The Contribution of Forensic Psycodiagnostic in Legal Medical Evaluations Regarding the Amendment of Sex Assignment: The Rorschach Test
- *Corresponding Author:
- Ignazio Grattagliano
Section of Criminology and Forensic Psychiatry
Faculty of Medicine and Surgery
“Aldo Moro”, University of Bari, Bari
Piazza, Giulio Cesare, Italy
Tel: +39-335 6296 185
E-mail: [email protected]
Received date: October 16, 2014; Accepted date: March 16, 2015; Published date: March 23, 2015
Citation: Affatati V, Grattagliano I (2015) The Contribution of Forensic Psycodiagnostic in Legal Medical Evaluations Regarding the Amendment of Sex Assignment: The Rorschach Test. J Forensic Res 6:276. doi: 10.4172/2157-7145.1000276
Copyright: © 2015 Affatati V, et al. This is an open-access article distributed under the terms of the Creative Commons Attribution License, which permits unrestricted use, distribution, and reproduction in any medium, provided the original author and source are credited.
Aim: In previous studies, other authors have proposed the Gender Identity Disorder as a subtype of Borderline Personality Disorder. Our research hypothesis expected that the Primary transsexuals (TSS) group would show statistically significant differences in psychological scoring as compared to the TSP group, especially in the areas of object relations and reality testing. The aim of this study is to evaluate if the clinically observed differences between the TSPs and the TSSs are psychometrically measureable using the Exner CS Rorschach.

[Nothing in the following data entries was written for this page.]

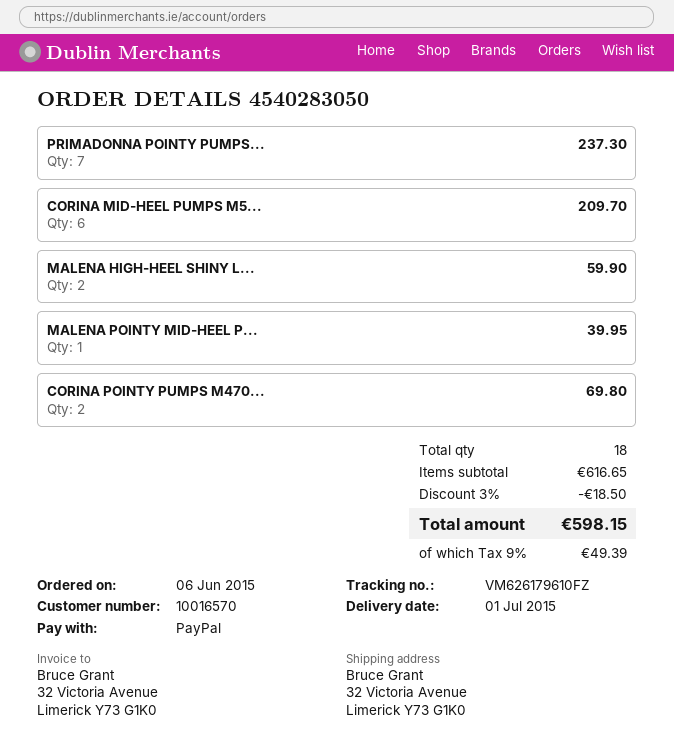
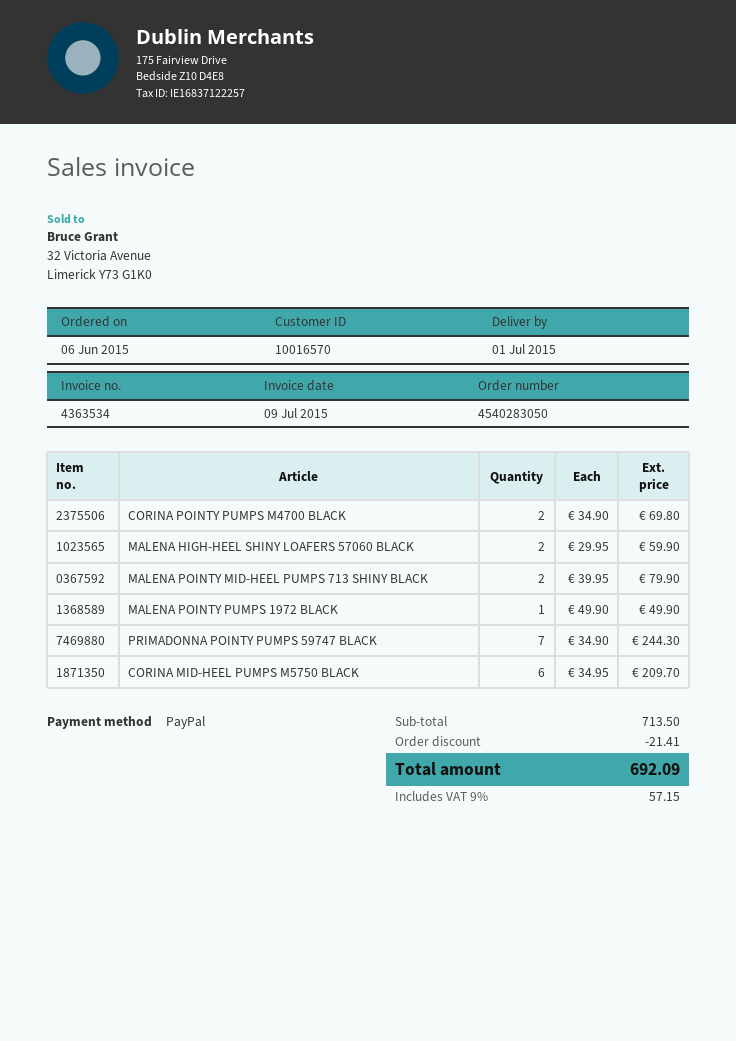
PRIMADONNA POINTY PUMPS...: 7 for 237.30 -> 7 for 244.30
MALENA POINTY MID-HEEL P...: 1 for 39.95 -> 2 for 79.90
MALENA POINTY PUMPS 1972 BLACK: none -> 1 for 49.90
subtotal: 616.65 -> 713.50
discount: 18.50 -> 21.41
tax: 9% = 49.39 -> 9% = 57.15
total: 598.15 -> 692.09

Materials and methods: 47 subjects with the diagnosis of Gender Identity Disorder were classified as either primary (TSP) or secondary (TSS) transsexuals according to the criteria put forth by H. Benjamin.
Results: The results have demonstrated that TSSs appear to be more vulnerable in the area of stress control and showed greater difficulty in adaptation, along with a higher tendency toward disorganization, impulsivity, and behavioral disorders with respect to TSPs. TSSs suffered much more from states of situational and chronic stress with alterations in the stream of voluntary thought. Analysis of the ideational section of the test reveals a higher frequency of thought disorders in the TSS group, in particular, cognitive mismanagement, ideational disorganization, pessimistic thought, and a higher tendency toward aggression. The quality of interpersonal relationships of TSSs is qualitatively lower and less adaptive, and a greater tendency toward establishing relationships connoted by dependence is more evident.
Conclusions: It would therefore seem that classification, according to Benjamin’s criteria, could prove useful both in clinical and research settings. Moreover, the Rorschach Test appears to be a valid psychometric instrument in assisting the clinician in the differential diagnosis and evaluation of the suitability of patients for sex reassignment surgery (SRS).